Unfortunately, I doubt if it's suitable for what you have in mind - even tho the angular resolution is more than enough, I'm reasonably sure contrast resolution would really suck due to such small apertures. The thing was really built to measure the wobble of stars caused by non-visible orbiting planets or masses, and other such high-contrast applications. I'm not up on recent astro hardware as I used to be, maybe something more suitable exists that I don't know about.
But the bottom line is, intelligent people already KNOW that there's flags, buggies, lunar modules, and other crap up there because millions of people watched them being left there. Trying to see them through a scope is not science. 100-million dollar scopes have much better things to do than let every idiot who thinks that the period before his birth was the stone age waste serious research time oogling thru the eyepiece*.
Besides, once they got a look, all such morons would just claim unmanned missions put them there to fool the kids.

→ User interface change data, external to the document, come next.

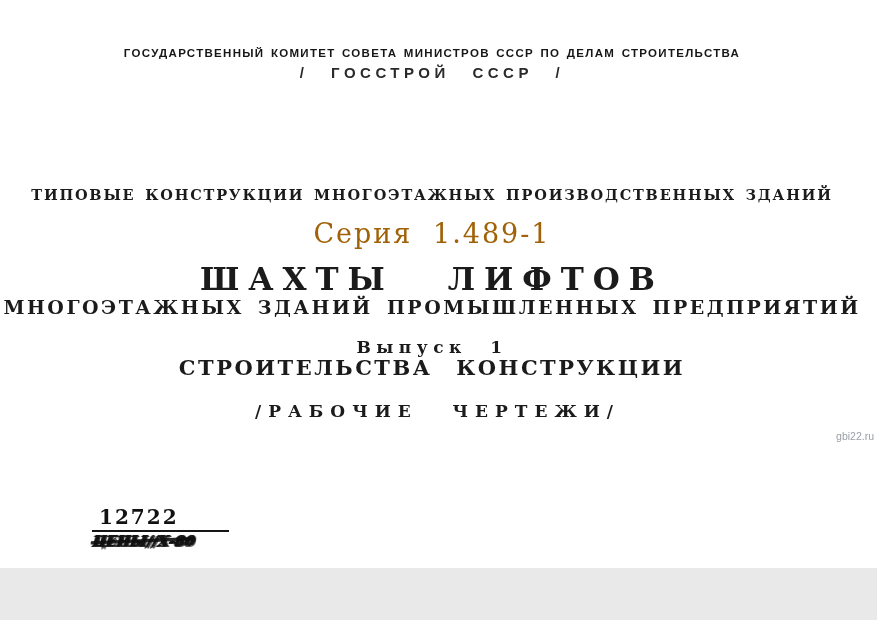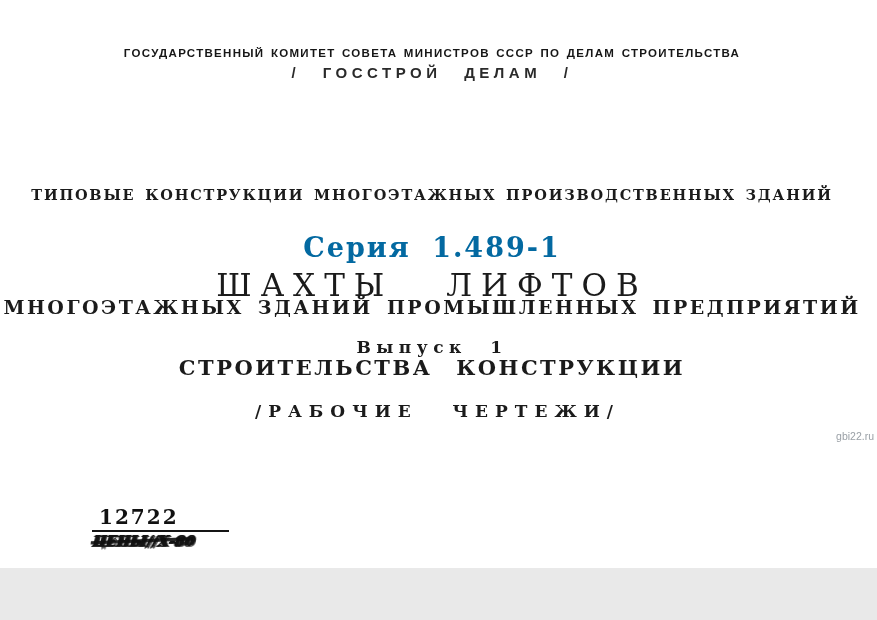"/ ГОССТРОЙ ДЕЛАМ /" div.cline { text: ДЕЛАМ -> СССР }
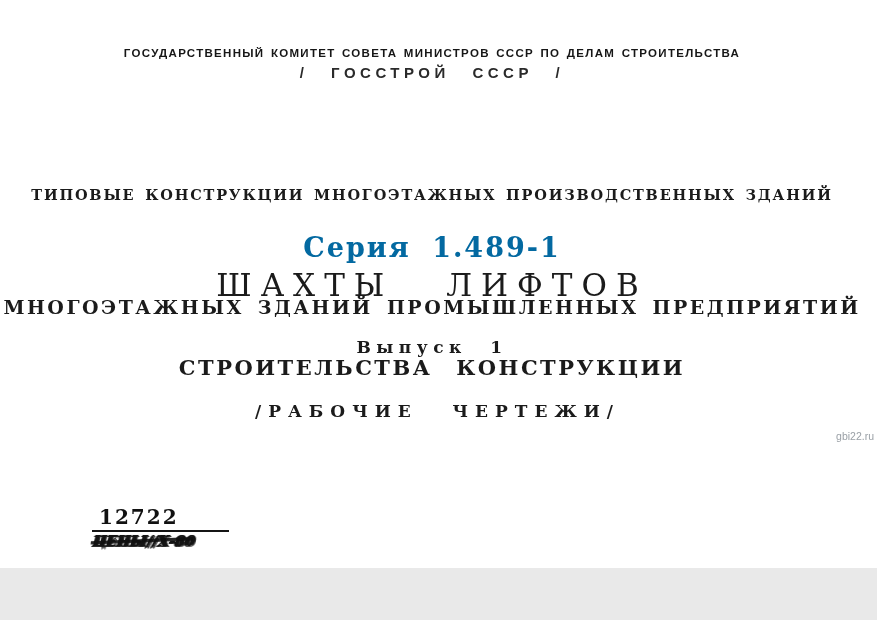"Серия 1.489-1" .series-line { color: #0369a1 -> #a16207; font-weight: bold -> normal; top: 232px -> 218px }
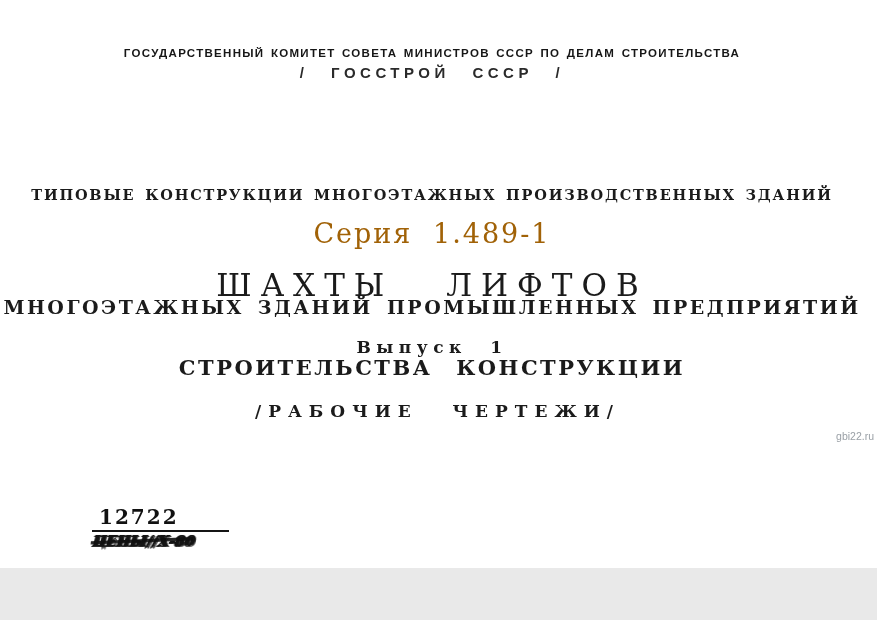"ШАХТЫ ЛИФТОВ" .title-line { font-weight: normal -> bold; top: 267px -> 261px }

O yes, we even sent a bipedal robot with boots so he could leave thousands of prints. Fug. Stupid people suck, huh?
*Actually, not too many big scopes are suitable for eyepieces, or even include a place where a person could climb to to look thru one at the focal point. In fact, CHARA images aren't even images - they're probably fringes and wavefronts, and DSP, Fourier analysis, etc. is used to generate useful images from the data, much like a medical MRI.
[Additional re Gregoriy's comments below]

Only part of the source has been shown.